# Sight Picture



## Hiram25 (Feb 22, 2010)

Purchased a new SA XD-40 SC, took it to the range and groups were low, 2 inches low at 15 feet and about 5-6 inches low at 30 feet.

I purchased a LaserMax Laser Sight and installed it and when lining the target up with the sights the laser was low the same amout as stated above.

I was taught to have the sight picture with all three dots in line with the center dot evenly spaced between the two rear sights, with the bullseye sitting on top of the front sight, and that is how I shot and got the results above both with the sights and with the laser.

I adjusted my sight picture to where the front sight dot is evenly spaced between the rear sight dots and sitting just above to form a pyramid with the bullseye sitting on top of the front sight and gun sights, laser and shot group are dead on at both 15 & 30 feet.

I'm just wondering why I have to mess up my sight picture to get the weapon to hit what I'm aiming at?


----------



## VasSigmeister (Jan 3, 2010)

Hmmm, Idk the answer that is for sure, but the reading was a little confusing for me, Bullseye over the right sight?? Not sure about this. I know someone on here will be able to come up with an answer for you though!


----------



## Hiram25 (Feb 22, 2010)

Thanks for responding. I got an answer on another forum DefensiveCarry.
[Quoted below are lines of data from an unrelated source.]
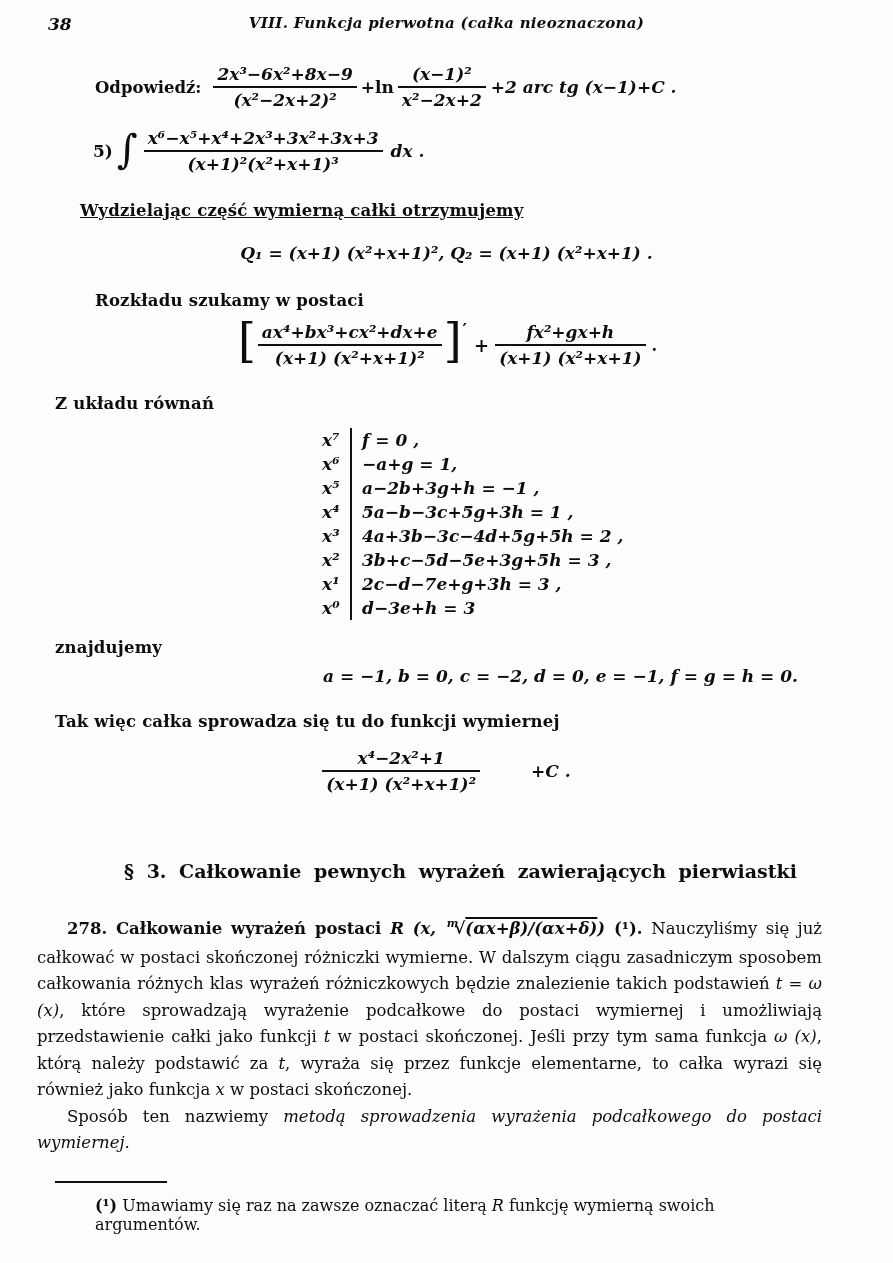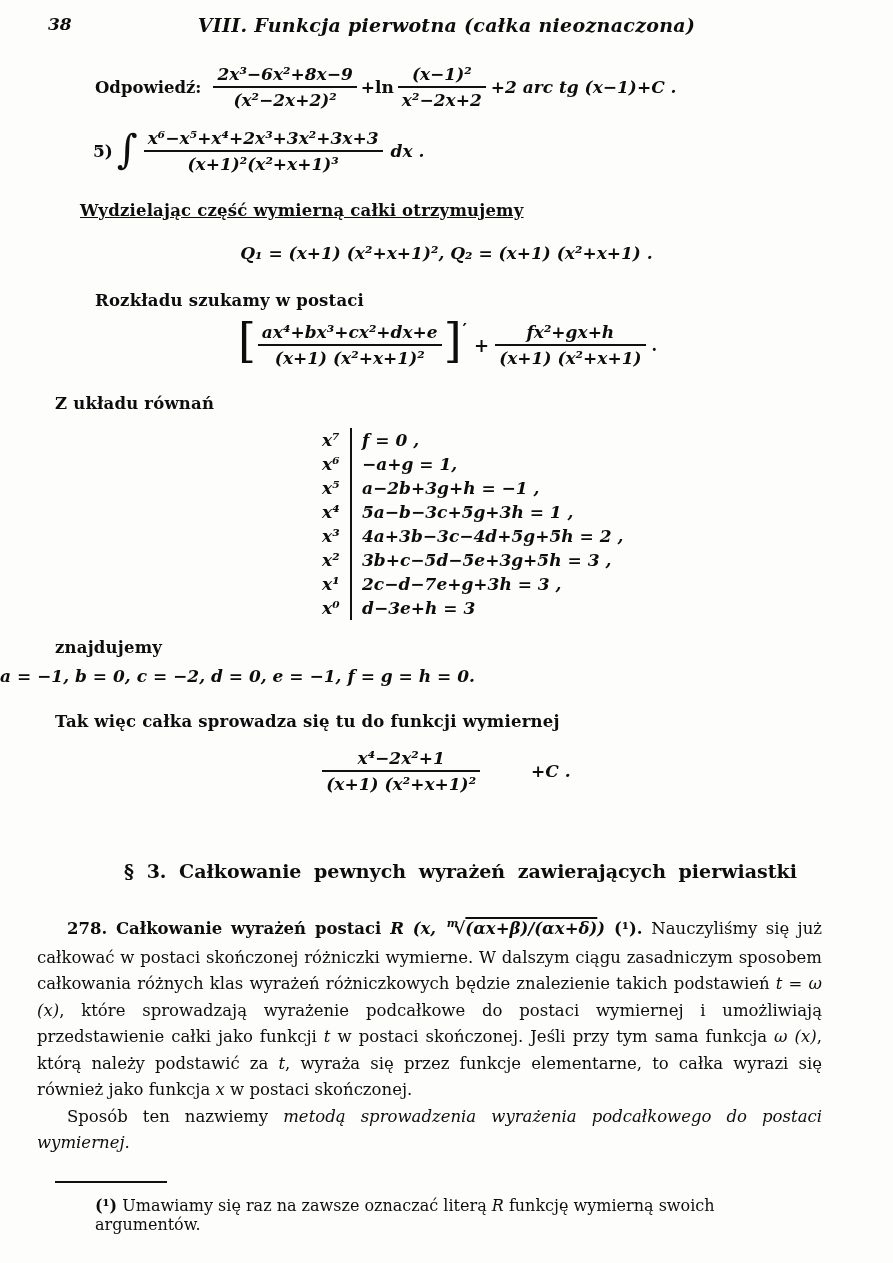"VIII. Funkcja pierwotna (całka" .runtitle { font-size: 19px -> 15px }
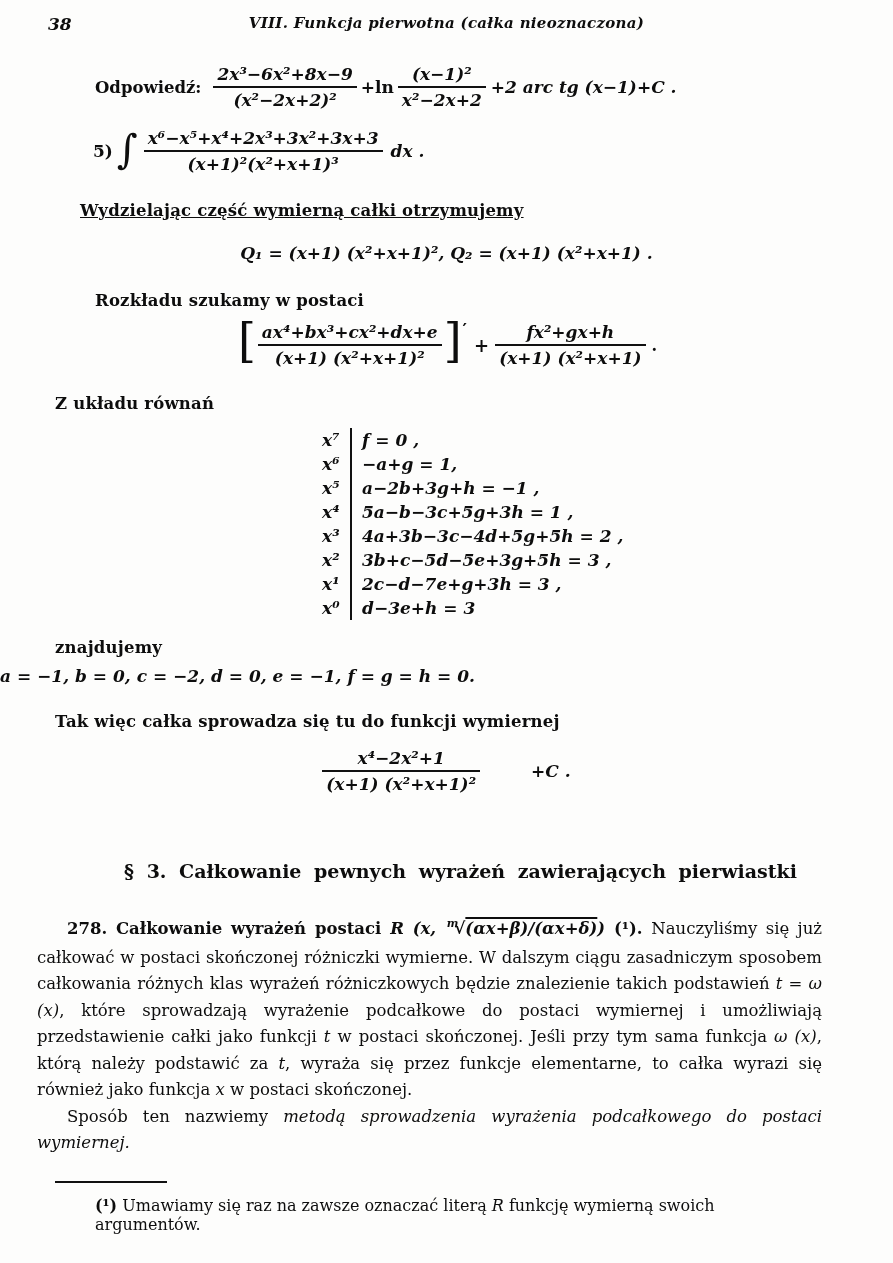"a = −1, b =" div.abs { text-align: left -> right }
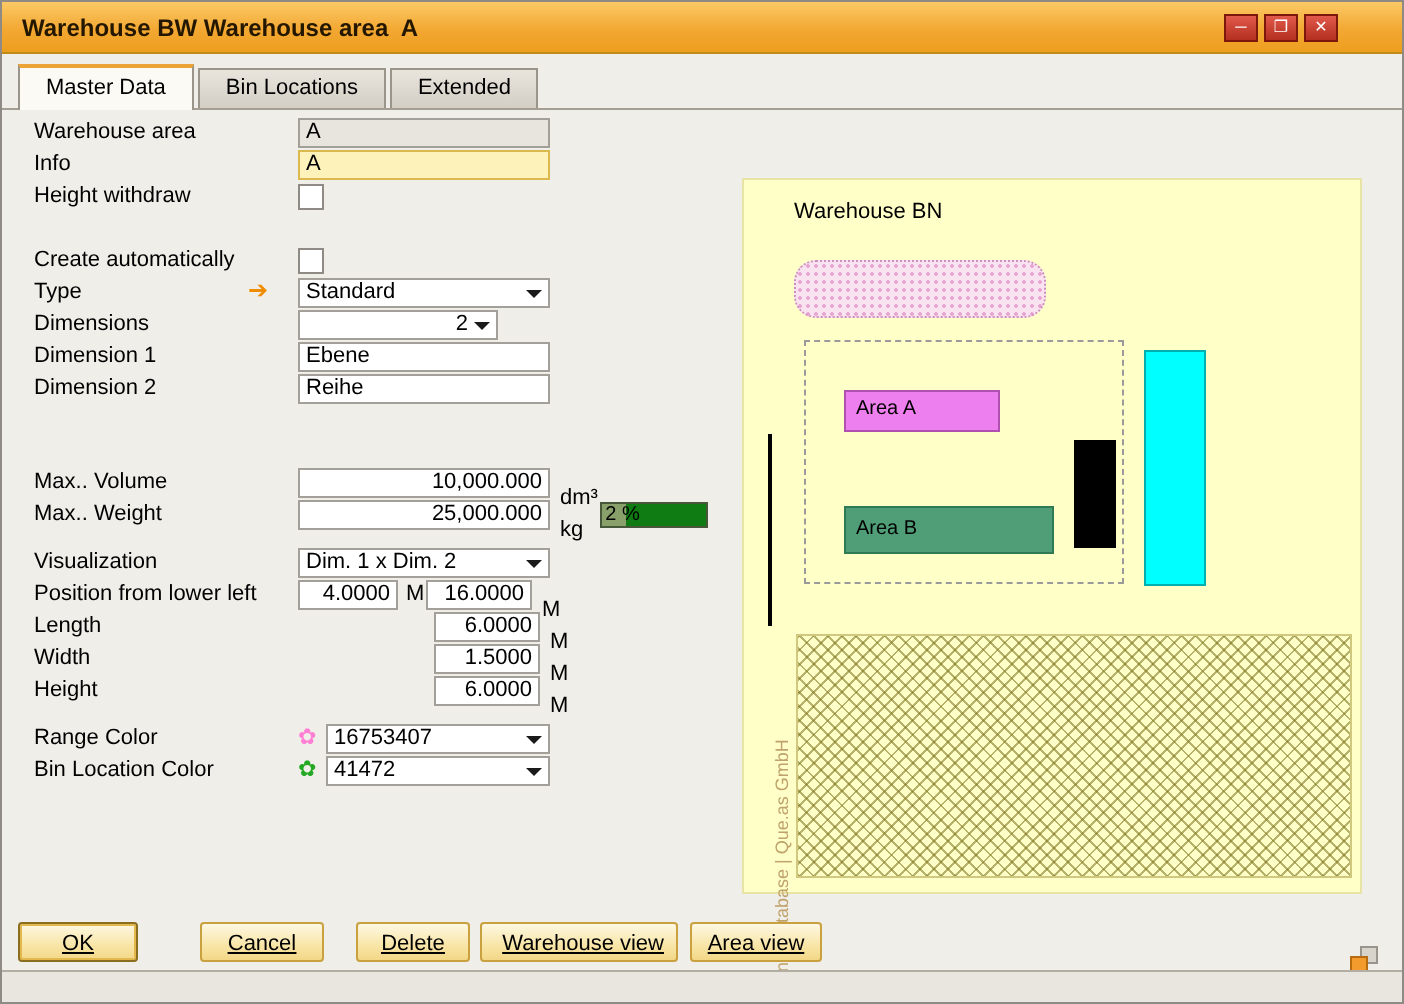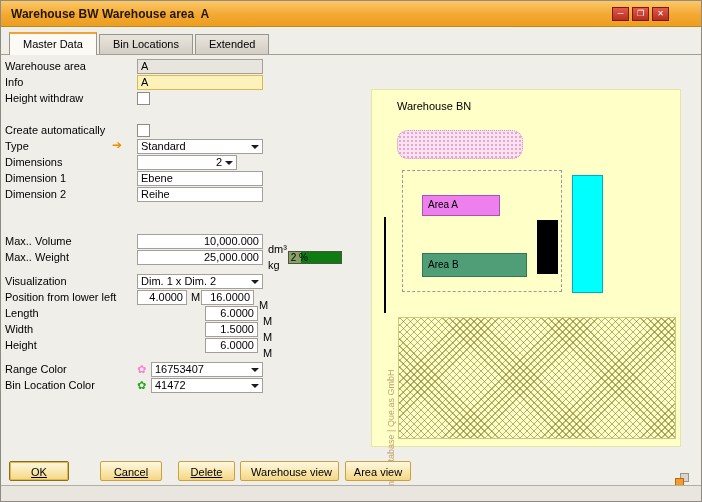"Warehouse area" .row { left: 4px -> 16px }
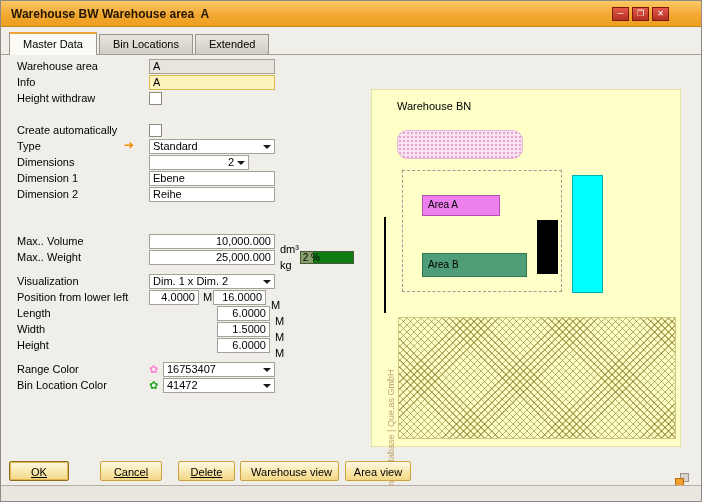"OK" .btn { text-decoration: none -> underline }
Answer is apparently that the XD's are set so you put the front sight between the rear sights with the front sight covering the bullseye, (so if you looked right through the front site you would see the bullseye).

I'm going to the range again tomorrow and give that a try, I'll let you know.

Thanks for taking the time to respond to my question. I thought there might be something wrong with my new cc weapon.


----------



## VasSigmeister (Jan 3, 2010)

Hiram25 said:


> Thanks for responding. I got an answer on another forum DefensiveCarry.
> 
> Answer is apparently that the XD's are set so you put the front sight between the rear sights with the front sight covering the bullseye, (so if you looked right through the front site you would see the bullseye).
> 
> ...


Wait... Isn't this how must guns are set up?? I honestly don't know I have only shot two pistols... But I have learned a lot from this site, so you should stick around!


----------



## bruce333 (Sep 1, 2006)

The majority of guns are set up for this sight picture:










What he is describing is the same as the Heine sights I have on one of my guns. The one on the left is the sight picture of Heine Straight Eight sights (compared to the "regular" one on the right) the XDs use 3 dots instead of the 2 the Heine sights have, but both need to have the dot on the front sight covering the bull.


----------



## VasSigmeister (Jan 3, 2010)

Oh ok I see. I thought most were the left, good to know it is not that way.


----------



## camaro*73 (Feb 19, 2010)

I learn something new here everyday. I love this site.:mrgreen:








------------------------------------------------------------------------------
Taurus 617SS2 7rd .357 Snub Nose Revolver
Taurus Judge 5rd .45/.410 Matte Stainless Revolver
Taurus PT 738 .380acp w/ 2 Magazines
2nd Gen Glock 17 9mm w/ 2 Magazines
3rd Gen Glock 22 .40 S&W RTF2 w/ Night Sights & 4 Magazines


----------



## Hiram25 (Feb 22, 2010)

I went to the range today and fired off another 100 rounds.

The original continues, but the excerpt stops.